14. Do the impossible thing. Imagine what you want to then, why not, give it a try? For me that was really small things-- allowing myself a luxurious-looking red throw for my bed, getting some art framed. Allowing myself to let things be the way I want. But in the future I hope it means I'll remember to do bigger impossible things. I've always wanted to live in Europe as an adult. I need to just go do it, because why not?

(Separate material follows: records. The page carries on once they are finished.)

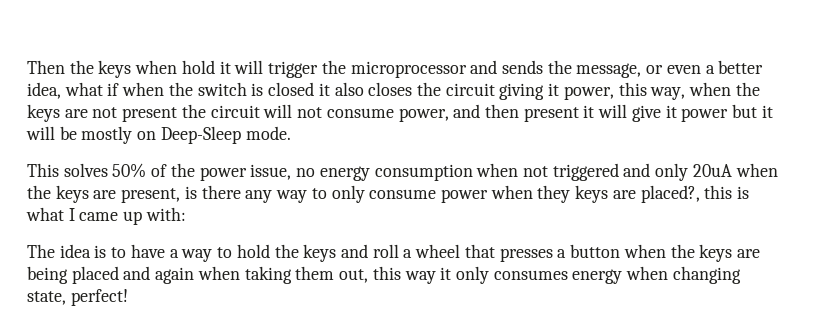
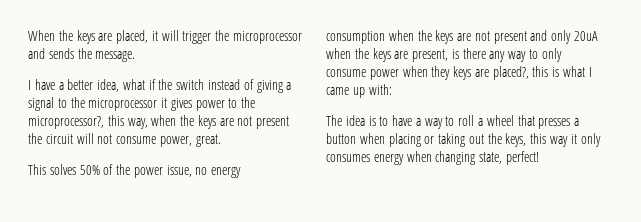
[27,60,215,78] Then the keys when hold -> [28,30,149,44] When the keys are placed,
[576,63,701,78] message, or even -> [95,51,136,62] [28,79,55,90] message. // I have
[122,82,165,96] when -> (156, 84) none
[251,82,614,100] is closed it also closes the circuit giving it power, -> [208,79,292,93] [28,97,256,111] [28,116,104,129] instead of giving a signal to the microprocessor it gives power to the microprocessor?,
[453,104,773,122] [26,126,291,144] and then present it will give it power but it will be mostly on Deep-Sleep mode. -> [195,134,221,147] great.
[522,163,619,181] not triggered -> [417,30,527,44] the keys are not present
[236,244,368,262] hold the keys and -> (455, 121) none
[670,244,760,262] [27,266,369,284] the keys are being placed and again when taking them out, -> [388,133,527,147] placing or taking out the keys,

I'm sure I'll come and add more as it occurs to me.
Love this. Thank you for writing.
ReplyDeleteI love your heart and mind . Share away ....it's beautiful , dark , true and loving all at once !!
ReplyDeleteThank you for sharing your soul. You have a gift for expression!
ReplyDeleteThis was beautiful.
As my family and I deal with the loss of my brother to suicide I find your words so enlightening, inspiring, comforting and heart wrenching all at once. It's so true yet hard to leave out the "why?" through all of this and just focus in on the "what now?" and "how?". You are truly wonderful and doing a great service to others by sharing. Mahalo
ReplyDeleteOh nooooo, I didn't know, I'm so sorry tita!! Oh, your brother, your poor, heart, your poor family. I'm so sorry. Just keep breathing, keep drinking water and eating nutritious food. I love the story that we heard at the wahi kapu at koloa about the woman driven insane by grief who was supported until she oli, oli, oli her way to a healthy mind. Hiki na mea hawaii ke hoomalu kela eha. Hiki kakou ke heenalu ma luna o ka eha. Love love love to you and yours!